■ **ASSIGNMENT**
You are asked to reproduce the listing exactly and to omit its pictures.

■ **RECORD SET**
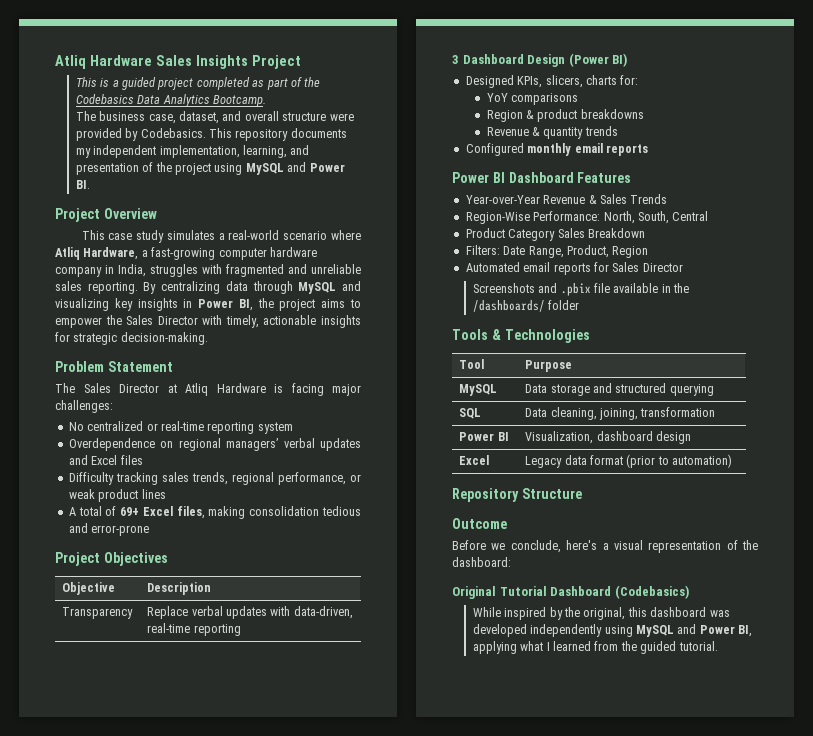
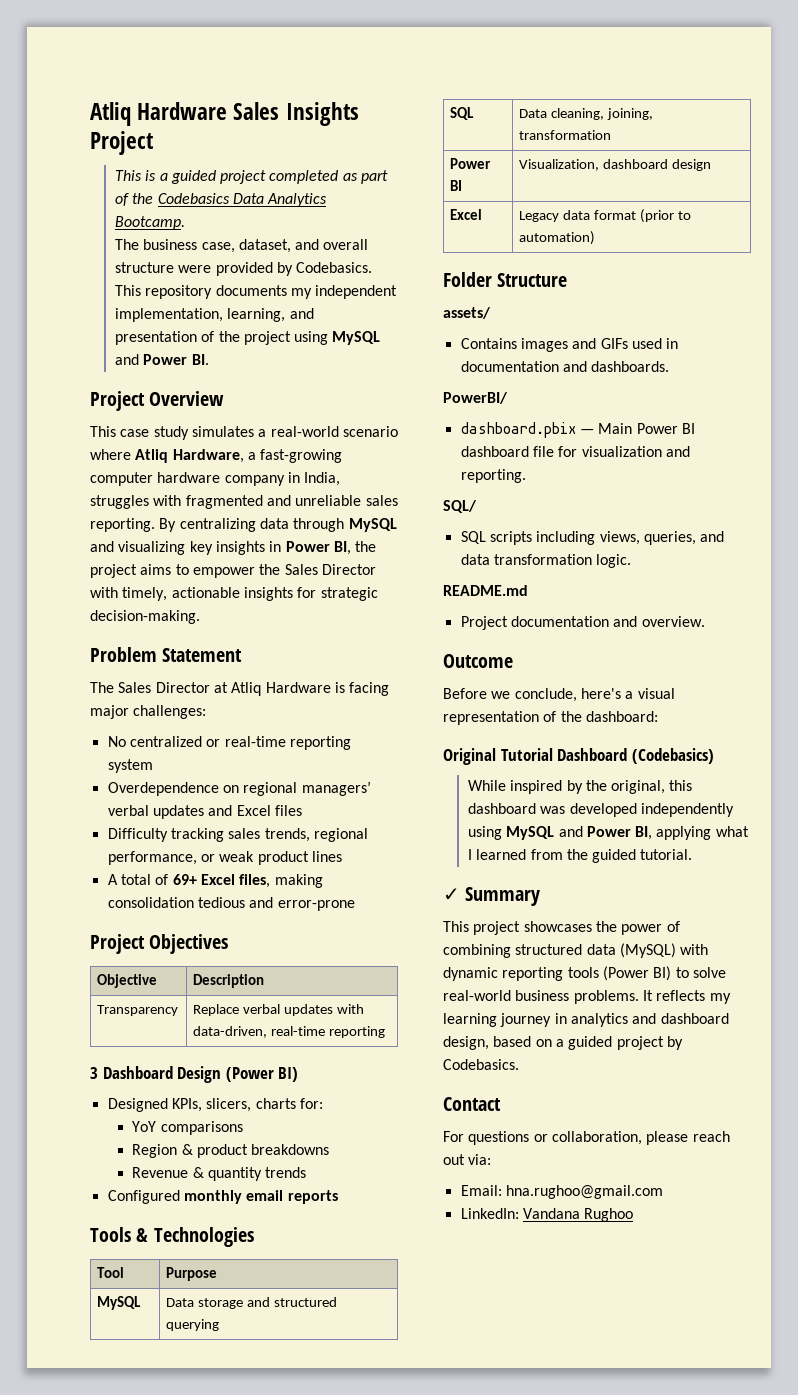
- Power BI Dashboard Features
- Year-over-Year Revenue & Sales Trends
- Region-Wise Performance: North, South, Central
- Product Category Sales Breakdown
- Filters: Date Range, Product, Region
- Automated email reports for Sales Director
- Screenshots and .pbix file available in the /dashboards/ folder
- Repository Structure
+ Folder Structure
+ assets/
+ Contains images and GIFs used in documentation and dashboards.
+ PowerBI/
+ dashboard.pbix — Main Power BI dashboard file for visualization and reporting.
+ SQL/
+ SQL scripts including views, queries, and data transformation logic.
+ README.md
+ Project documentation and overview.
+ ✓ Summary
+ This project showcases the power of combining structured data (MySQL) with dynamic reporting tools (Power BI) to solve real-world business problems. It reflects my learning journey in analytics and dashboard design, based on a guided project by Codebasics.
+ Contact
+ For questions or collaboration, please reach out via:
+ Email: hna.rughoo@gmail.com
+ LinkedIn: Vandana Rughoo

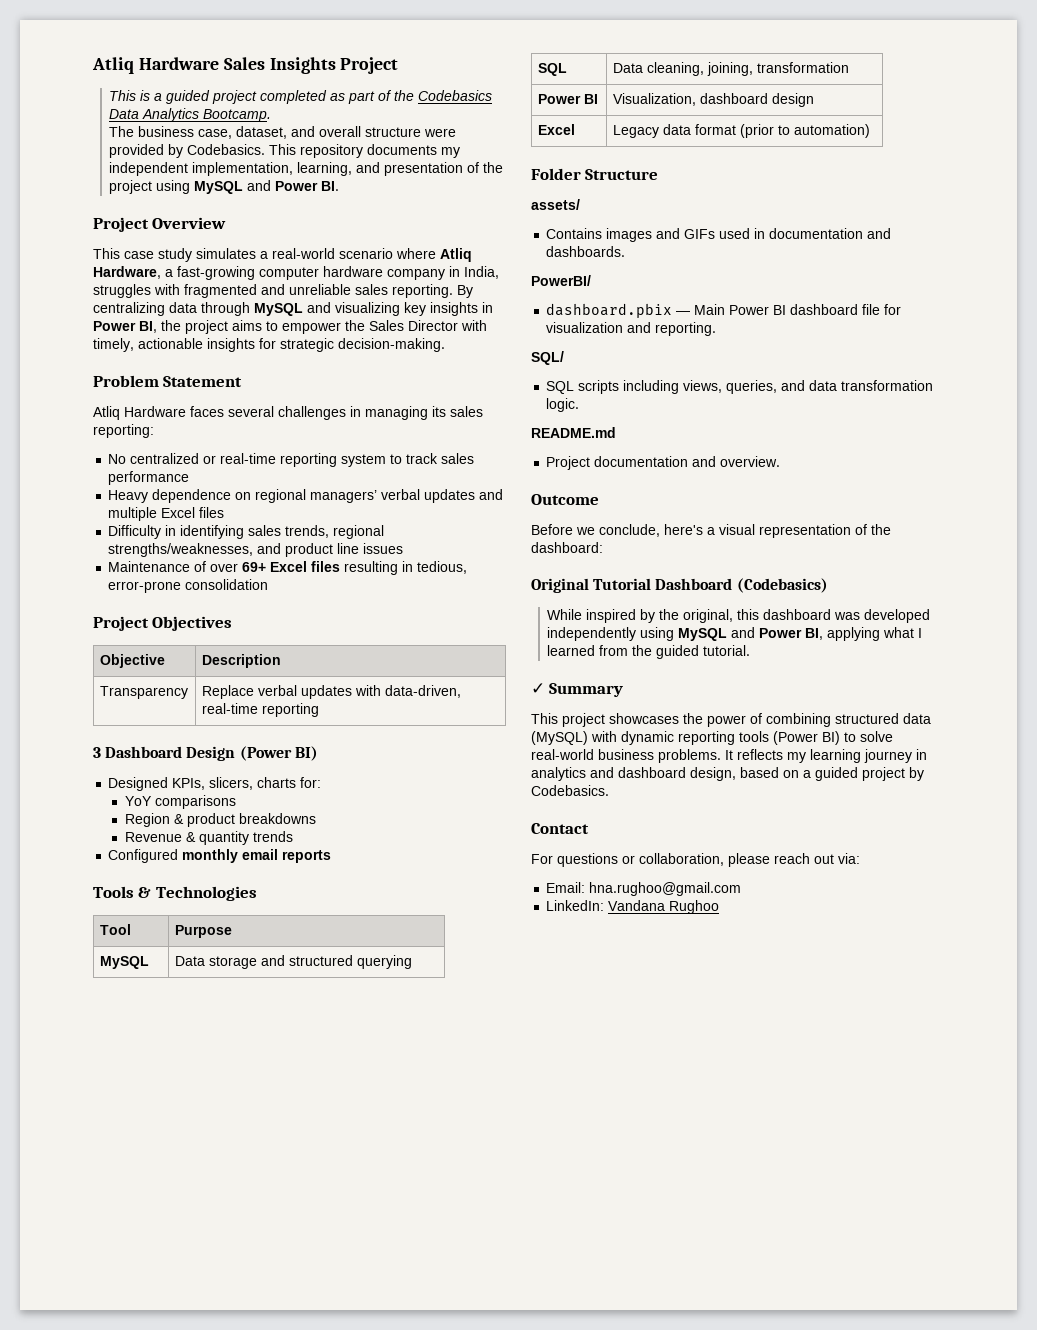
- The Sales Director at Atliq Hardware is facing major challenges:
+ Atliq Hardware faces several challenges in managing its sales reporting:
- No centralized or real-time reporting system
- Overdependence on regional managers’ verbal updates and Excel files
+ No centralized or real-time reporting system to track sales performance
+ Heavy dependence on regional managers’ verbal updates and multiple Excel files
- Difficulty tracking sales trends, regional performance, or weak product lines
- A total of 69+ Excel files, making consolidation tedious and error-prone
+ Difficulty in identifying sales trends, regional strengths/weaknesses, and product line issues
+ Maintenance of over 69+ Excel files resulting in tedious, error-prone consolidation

■ **EXERCISE OUTPUT**
- Power BI Dashboard Features
- Year-over-Year Revenue & Sales Trends
- Region-Wise Performance: North, South, Central
- Product Category Sales Breakdown
- Filters: Date Range, Product, Region
- Automated email reports for Sales Director
- Screenshots and .pbix file available in the /dashboards/ folder
- Repository Structure
+ Folder Structure
+ assets/
+ Contains images and GIFs used in documentation and dashboards.
+ PowerBI/
+ dashboard.pbix — Main Power BI dashboard file for visualization and reporting.
+ SQL/
+ SQL scripts including views, queries, and data transformation logic.
+ README.md
+ Project documentation and overview.
+ ✓ Summary
+ This project showcases the power of combining structured data (MySQL) with dynamic reporting tools (Power BI) to solve real-world business problems. It reflects my learning journey in analytics and dashboard design, based on a guided project by Codebasics.
+ Contact
+ For questions or collaboration, please reach out via:
+ Email: hna.rughoo@gmail.com
+ LinkedIn: Vandana Rughoo

- The Sales Director at Atliq Hardware is facing major challenges:
+ Atliq Hardware faces several challenges in managing its sales reporting:
- No centralized or real-time reporting system
- Overdependence on regional managers’ verbal updates and Excel files
+ No centralized or real-time reporting system to track sales performance
+ Heavy dependence on regional managers’ verbal updates and multiple Excel files
- Difficulty tracking sales trends, regional performance, or weak product lines
- A total of 69+ Excel files, making consolidation tedious and error-prone
+ Difficulty in identifying sales trends, regional strengths/weaknesses, and product line issues
+ Maintenance of over 69+ Excel files resulting in tedious, error-prone consolidation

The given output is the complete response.